A gunshot rings out. Covered in blood, Kevin Lee slumps to the ground - wrapping up yet another successful turn in a Chinese blockbuster.
Back home, the British actor is virtually unknown. But in China he has become a familiar face, always playing the villain who either gets killed or beaten up - defeated by the Chinese hero every single time.
Known as Kaiwen in China, he has played a hitman in Jackie Chan's Kung Fu Yoga, and a blue monster in fantasy film Super Me.
But he is best known in China for playing American colonel Allan D Maclean in last year's blockbuster The Battle of Lake Changjin, cementing his status as one of China's favourite Western bad guys.
A chance encounter
Growing up in Huntingdon, Cambridgeshire, Mr Lee loved watching Chinese martial arts movies. Jackie Chan, he said, was his "biggest hero".
More than two decades ago, he decided to study martial arts in Mudanjiang, a small town in north-eastern China for a whole year. It was his first trip to the country, and he could barely speak Mandarin.
Upon his return to the UK he found a job as a salesman - but he soon realised what he really wanted to do was to be an actor. He studied drama at an acting school, then returned to China in 2010.
But he didn't have much luck in China's movie industry until a chance encounter in 2013 with action superstar Wu Jing, who has since become synonymous with nationalistic movies in China.
Mr Lee said he was renewing his work visa at the Public Security Bureau in Beijing when he ran into Mr Wu at the lifts. He was starstruck - just the night before, Mr Lee had watched one of Mr Wu's films.
"So I walked over to him. I said, hey, you're Wu Jing, right? I said that in Chinese," Mr Lee told the BBC in a recent interview.
Mr Wu was surprised, but then told him that he needed a "big" man to star in an upcoming action movie, according to Mr Lee.
Two weeks later, he went for an audition. He stumbled over his lines in Chinese, but Mr Wu gave him the role.
It was his big break - that movie turned out to be the first film in iconic action franchise Wolf Warrior.
'Main melody' movies
In 2014, Chinese leader Xi Jinping had urged artists to make "patriotism the main theme of literary and artistic creation".
In the following years Wolf Warrior - and its even bigger sequel Wolf Warrior 2- came out.

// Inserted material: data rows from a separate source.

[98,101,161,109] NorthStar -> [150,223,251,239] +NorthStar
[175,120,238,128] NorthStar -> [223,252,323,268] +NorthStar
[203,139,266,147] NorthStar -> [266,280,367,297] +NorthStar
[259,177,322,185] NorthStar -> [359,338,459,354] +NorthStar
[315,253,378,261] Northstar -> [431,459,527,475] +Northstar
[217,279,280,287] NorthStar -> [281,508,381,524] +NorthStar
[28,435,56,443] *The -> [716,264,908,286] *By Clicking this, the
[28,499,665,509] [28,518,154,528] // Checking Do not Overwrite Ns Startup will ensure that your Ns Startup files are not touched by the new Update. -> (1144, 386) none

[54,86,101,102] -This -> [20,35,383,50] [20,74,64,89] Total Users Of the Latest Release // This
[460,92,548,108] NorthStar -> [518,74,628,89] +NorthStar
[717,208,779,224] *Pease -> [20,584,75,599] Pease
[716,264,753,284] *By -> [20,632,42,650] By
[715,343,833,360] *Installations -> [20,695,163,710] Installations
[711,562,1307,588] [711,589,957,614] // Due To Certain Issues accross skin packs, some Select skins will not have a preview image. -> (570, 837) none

Combining exciting fight scenes with plots promoting Chinese soldiers' heroism in foreign lands, the films ushered in a new era of patriotic Chinese movies.

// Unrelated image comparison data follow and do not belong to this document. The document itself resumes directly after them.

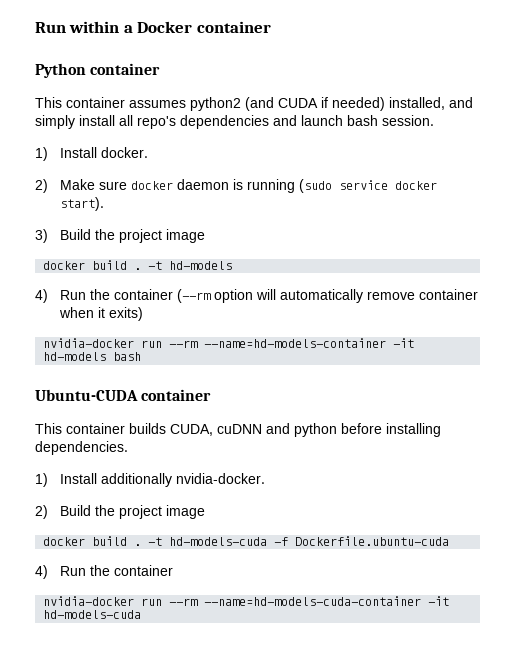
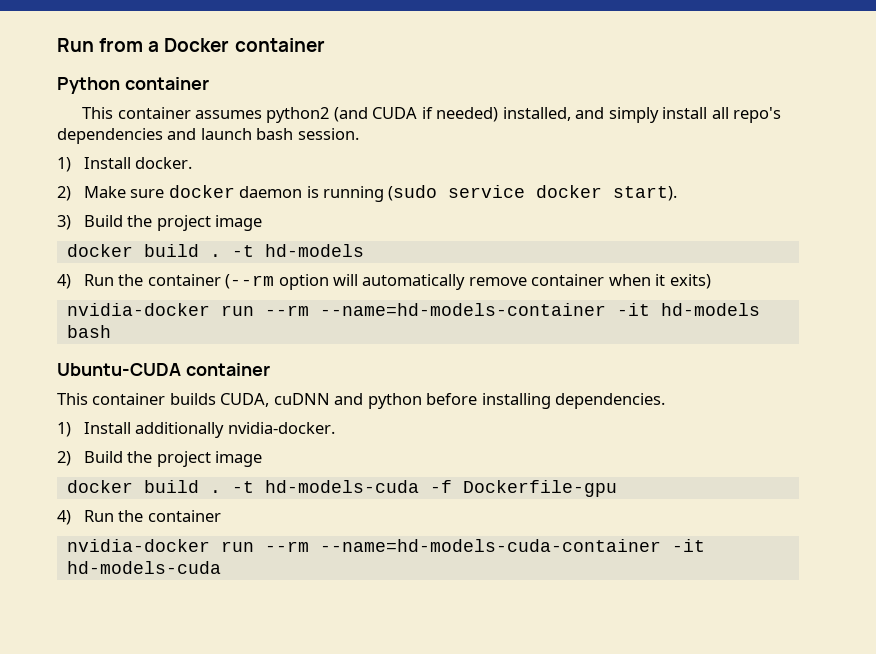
[35,21,120,33] Run within -> [57,38,144,52] Run from
[295,536,450,546] Dockerfile.ubuntu-cuda -> [462,480,617,497] Dockerfile-gpu

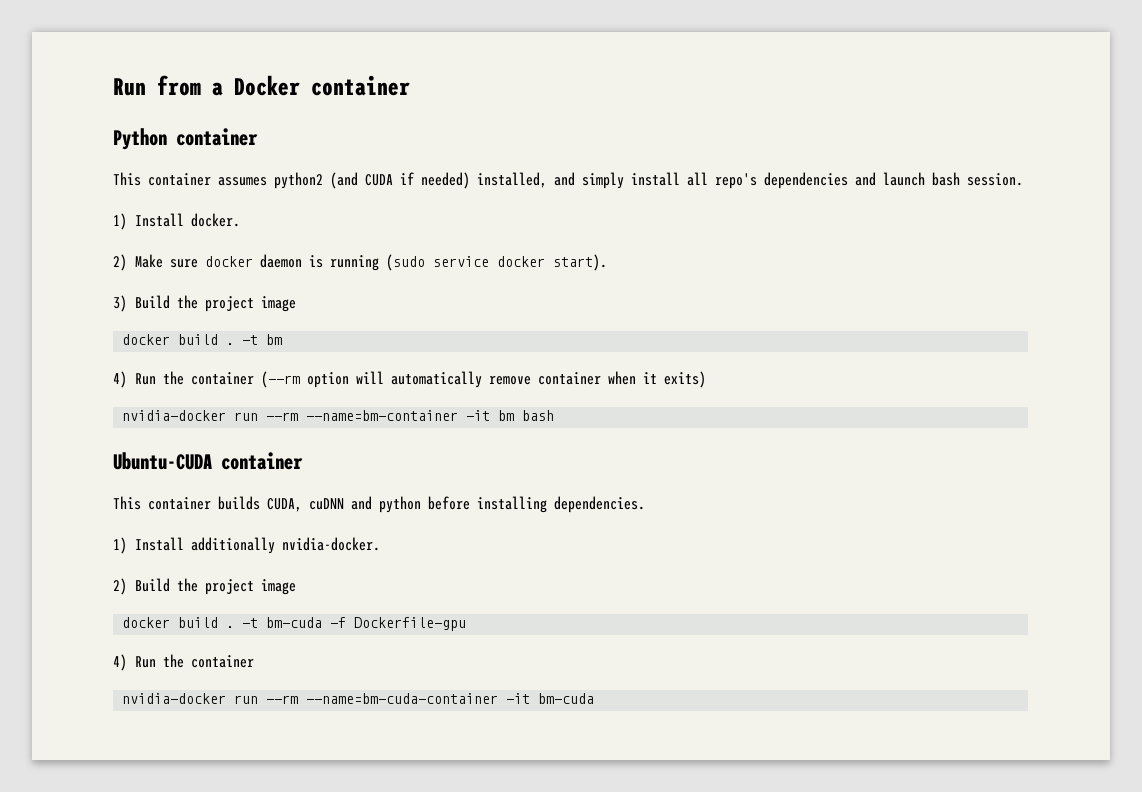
[264,244,364,257] hd-models -> [266,334,283,345] bm
[319,303,760,316] --name=hd-models-container -it hd-models -> [306,410,515,421] --name=bm-container -it bm
[264,480,419,493] hd-models-cuda -> [266,617,323,628] bm-cuda
[319,539,705,552] [66,561,221,574] --name=hd-models-cuda-container -it hd-models-cuda -> [306,693,595,704] --name=bm-cuda-container -it bm-cuda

Propaganda films, a mainstay of Communist China, usually rehash historical revolutionary battles with stilted dialogue and plots.
But as China grows more assertive on the international stage, its movie studios have churned out more sophisticated productions championing the idea of a strong China. These slickly-produced, action-packed films are known as "main melody" movies - a term for something that follows official government ideology.
The films often portray China as a world power which does whatever it takes to save its citizens, or pay tribute to revolutionary heroes who resist Western "imperialists".
Many of these villain roles have gone to Mr Lee - helping him carve out a unique niche.
Mr Lee said he is thrilled by his newfound success, but is also aware that he has to tread carefully with his fanbase. In The Battle of Changjin, for instance, he played an American colonel whose troops battled Chinese forces during the Korean War.
"I also have to respect what that movie means to Chinese people. It's not just a movie… because I'm a foreigner in that film who essentially was killing Chinese soldiers."
On social media, the British actor has been criticised for participating in Chinese propaganda films.
"Honestly, I don't care what people think because it's my business, I'm just an actor... I don't work for the[Chinese] government," Mr Lee said. "I just reply with a smiley emoji."
"Foreigners [here] don't get that chance to play the main role because... this is the Chinese market," he said.
"It's the same in the West. If you look at Hollywood movies, how many Chinese or Asian actors do you see play the leading man?" he said. "The Chinese or Russians will always play the bad guy."
But one thing that does frustrate Mr Lee is the censorship.
In movies made in the West, he said, "we can talk about our presidents, our prime minister, we can talk about drugs, we can talk about gangs, but obviously in China it's a little bit more limited to what you can write about.
"Even when the movie has finished filming, it doesn't mean it would get released. It has to go through scrutiny [by censors].
"If China can kind of be a little bit more relaxed with the scripts and to be able to have more narrative, more story, I think there would be more potential [for the films] to get into the Western market."
While Mr Lee feels proud of his achievements in China, he does want to try out different roles - maybe even in Hollywood or London.
"It would be nice to play a good guy, but I have to accept that if I'm going to be an actor here, then I'm gonna play the bad guy," he said.
"[But] if I always played the same role, my acting videos would look the same. Directors won't see me as a multi-talented actor.
"My biggest dream is to walk on the street and have someone stop me and say, Kevin, you're a great actor."